Indian music director, composer, background scorer, producer, lyricist, singer

Amaal Mallik (born 16 June 1990) is an Indian music director, composer, and singer who works primarily in the Hindi cinema. He made his debut as a film composer with Jai Ho (2014) and gained wider recognition with the 2015 song "Sooraj Dooba Hain", which achieved commercial success and contributed to his emergence as a notable composer in the Hindi cinema. In 2025, he participated in Bigg Boss 19, emerging as the fourth runner-up.

Parallel to his film soundtrack career, Mallik has expanded his musical presence through independent releases. His early singles, including "Chal Waha Jaate Hain", "Zindagi Aa Raha Hoon Main" and "Main Rahoon Ya Na Rahoon", all released in 2015, achieved widespread popularity and contributed to the growing trend of non-film Hindi singles in the mid-2010s.

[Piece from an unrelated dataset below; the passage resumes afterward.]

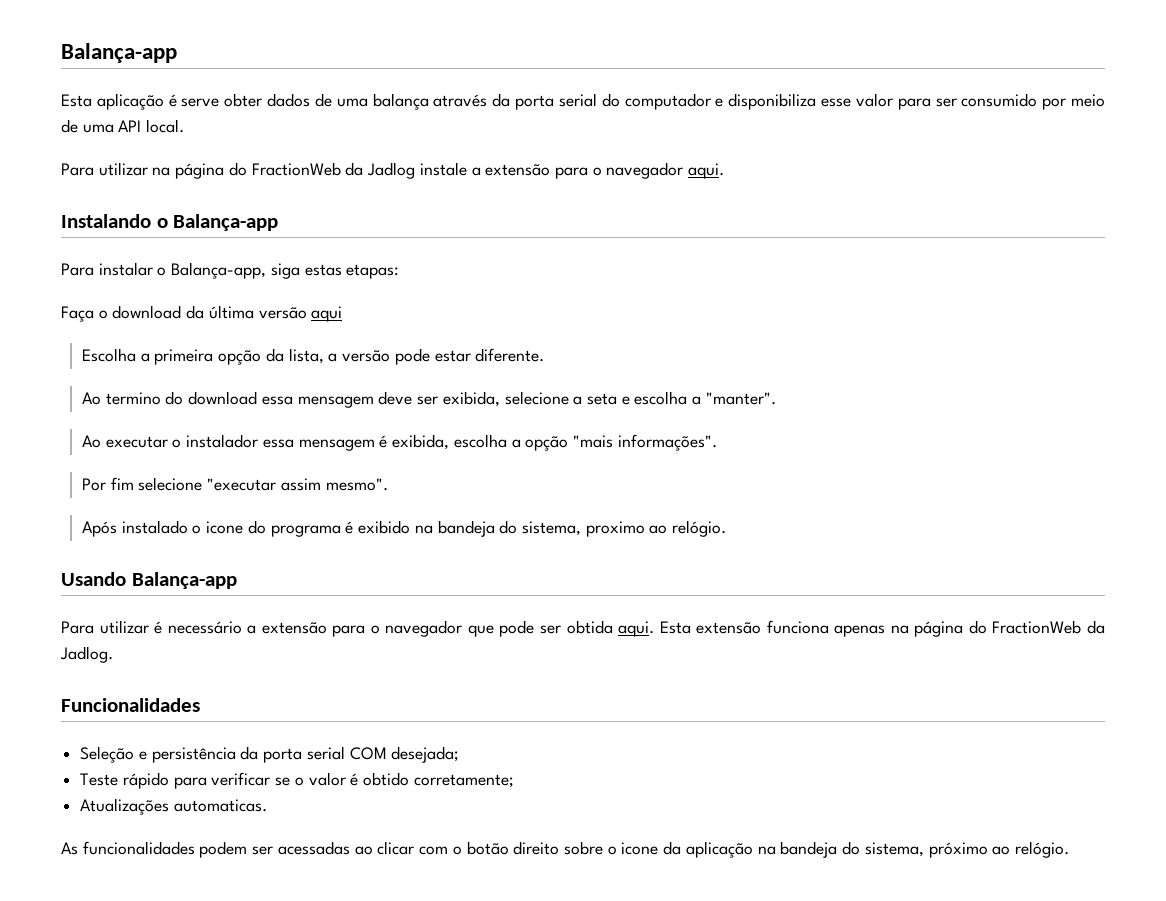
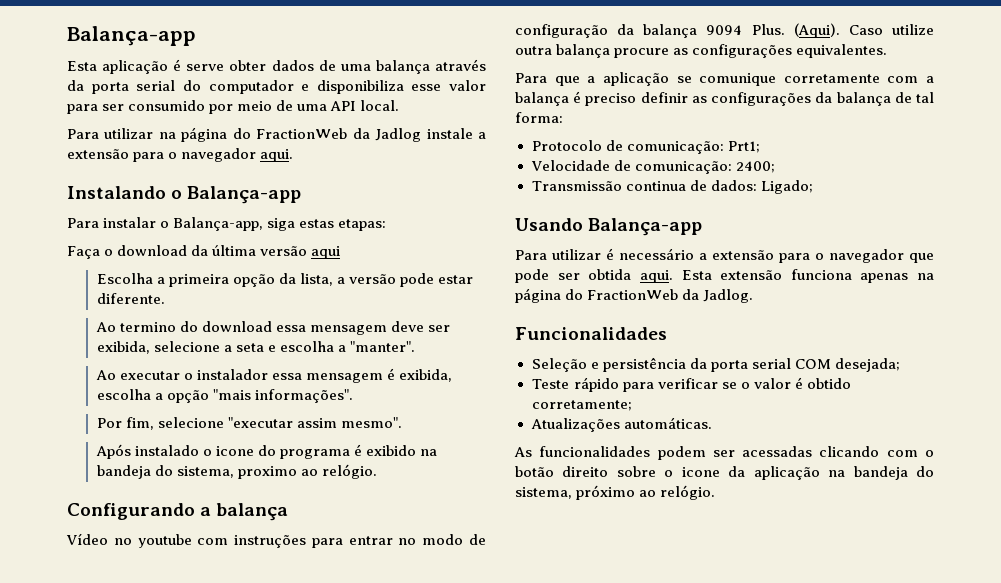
[110,477,134,490] fim -> [125,417,154,430] fim,
(727, 528) none -> [67,503,289,521] [66,533,486,548] [515,23,934,38] [515,44,888,58] [515,72,934,86] [515,91,934,106] [515,112,563,123] [531,140,760,154] [530,160,775,174] [531,180,813,194] // Configurando a balança // Vídeo no youtube com instruções para entrar no modo de configuração da balança 9094 Plus. (Aqui). Caso utilize outra balança procure as configurações equivalentes. // Para que a aplicação se comunique corretamente com a balança é preciso definir as configurações da balança de tal forma: // Protocolo de comunicação: Prt1; // Velocidade de comunicação: 2400; // Transmissão continua de dados: Ligado;
[173,799,267,812] automaticas. -> [623,417,712,429] automáticas.
[354,841,415,855] ao clicar -> [819,446,880,457] clicando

Mallik received further critical and commercial recognition for his work on the soundtrack of M.S. Dhoni: The Untold Story (2016). This was followed by a series of commercially successful films, Airlift (2016), Kapoor & Sons (2016), Badrinath Ki Dulhania (2017), Baaghi (2016), Golmaal Again (2017) and Kabir Singh (2019). Over a career spanning more than a decade, he has composed music for numerous Hindi films and has received several accolades, including six Mirchi Music awards, four International Indian Film Academy awards and two Filmfare awards.

==Early life==
Amaal Mallik is the elder of two children born to music director Daboo Malik and Jyothi Malik. He studied in Jamnabai Narsee School and completed his under-graduation in Bachelor of Commerce from Narsee Monjee College of Commerce and Economics in Mumbai. His younger brother Armaan Malik is also a well-known musician.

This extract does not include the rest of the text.